[Items from a data source]
————————
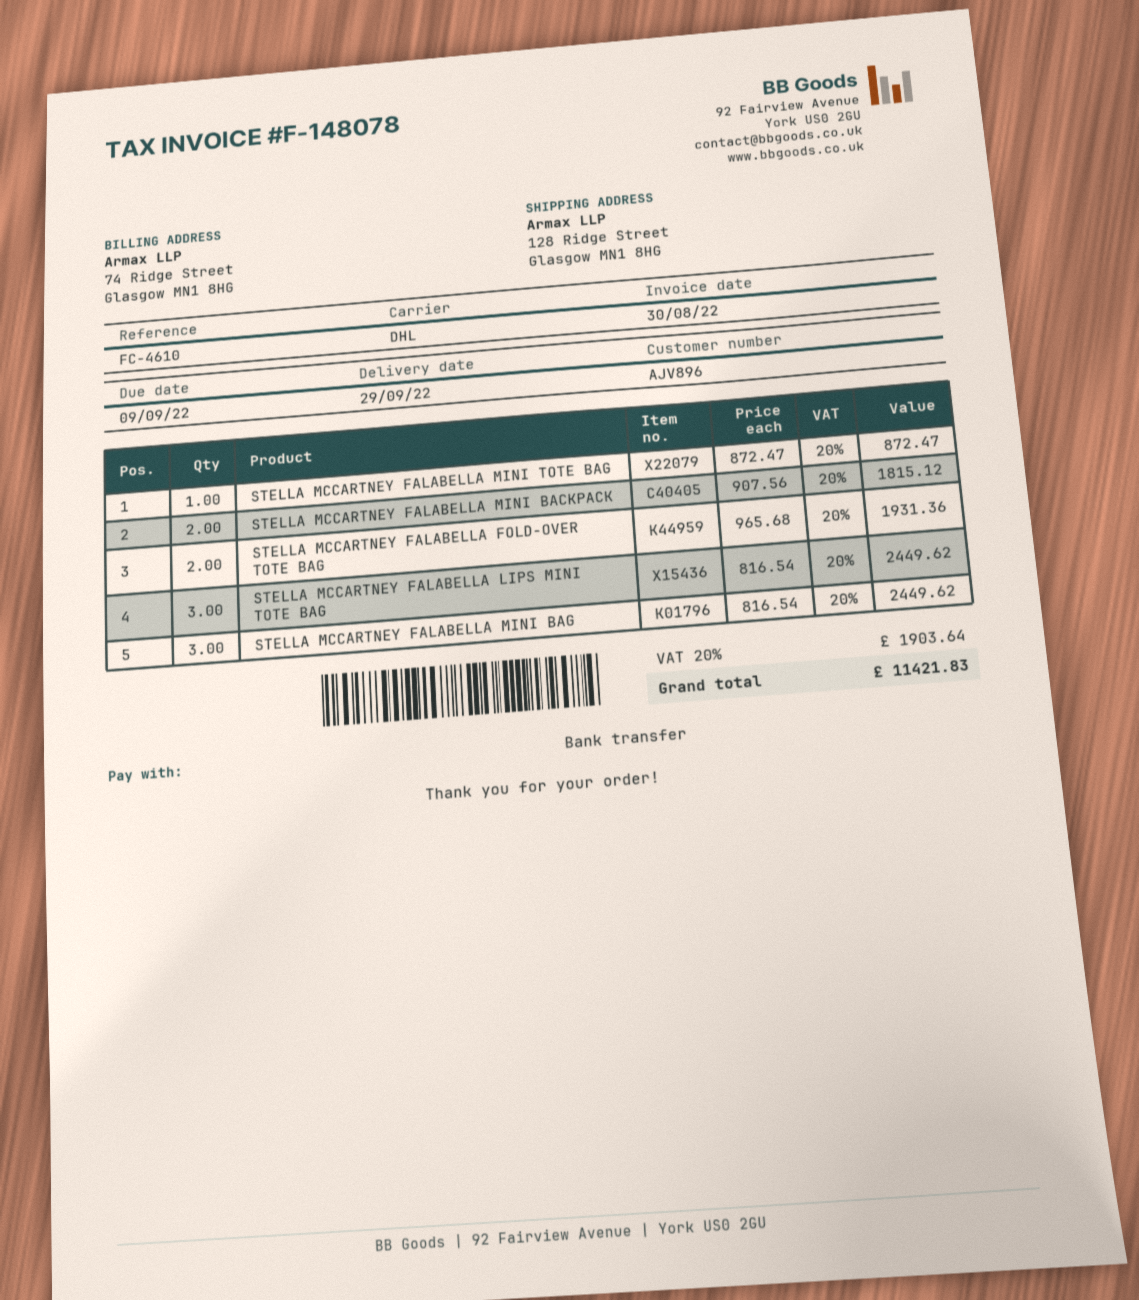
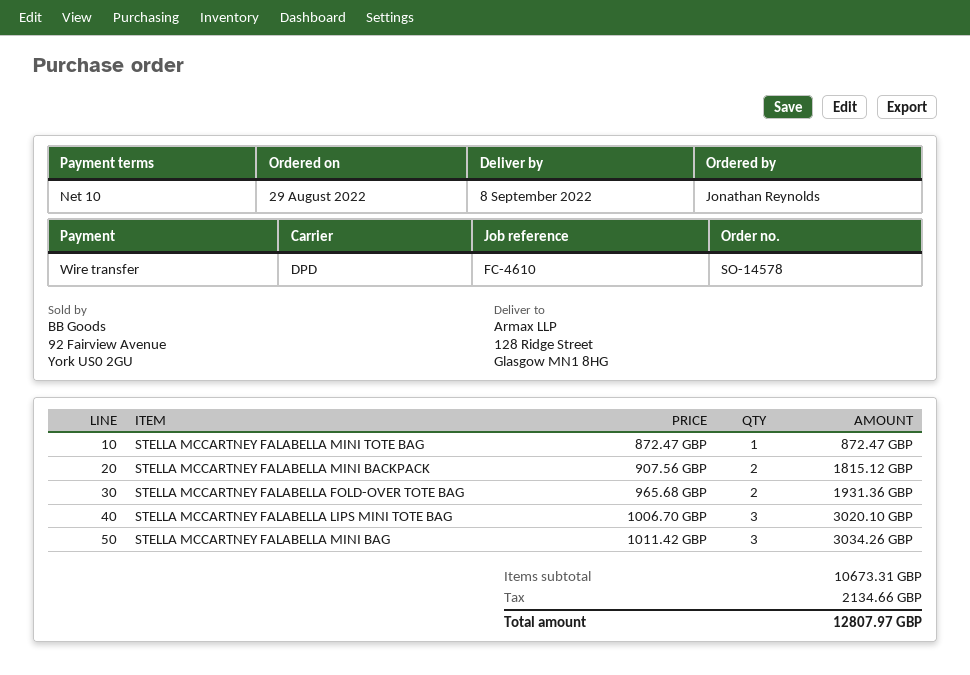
delivery date: 2022-09-29 -> 2022-09-08
shipping method: DHL -> DPD
STELLA MCCARTNEY FALABELLA LIPS MINI TOTE BAG: 3 x 816.54 = 2449.62 -> 3 x 1006.70 = 3020.10
STELLA MCCARTNEY FALABELLA MINI BAG: 3 x 816.54 = 2449.62 -> 3 x 1011.42 = 3034.26
tax: 1903.64 -> 2134.66
total: 11421.83 -> 12807.97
————————
§ Exercise requirements
Only text belongs in the copy: repeat each line of the data exactly and leave out the pictures.

§ Response area
delivery date: 2022-09-29 -> 2022-09-08
shipping method: DHL -> DPD
STELLA MCCARTNEY FALABELLA LIPS MINI TOTE BAG: 3 x 816.54 = 2449.62 -> 3 x 1006.70 = 3020.10
STELLA MCCARTNEY FALABELLA MINI BAG: 3 x 816.54 = 2449.62 -> 3 x 1011.42 = 3034.26
tax: 1903.64 -> 2134.66
total: 11421.83 -> 12807.97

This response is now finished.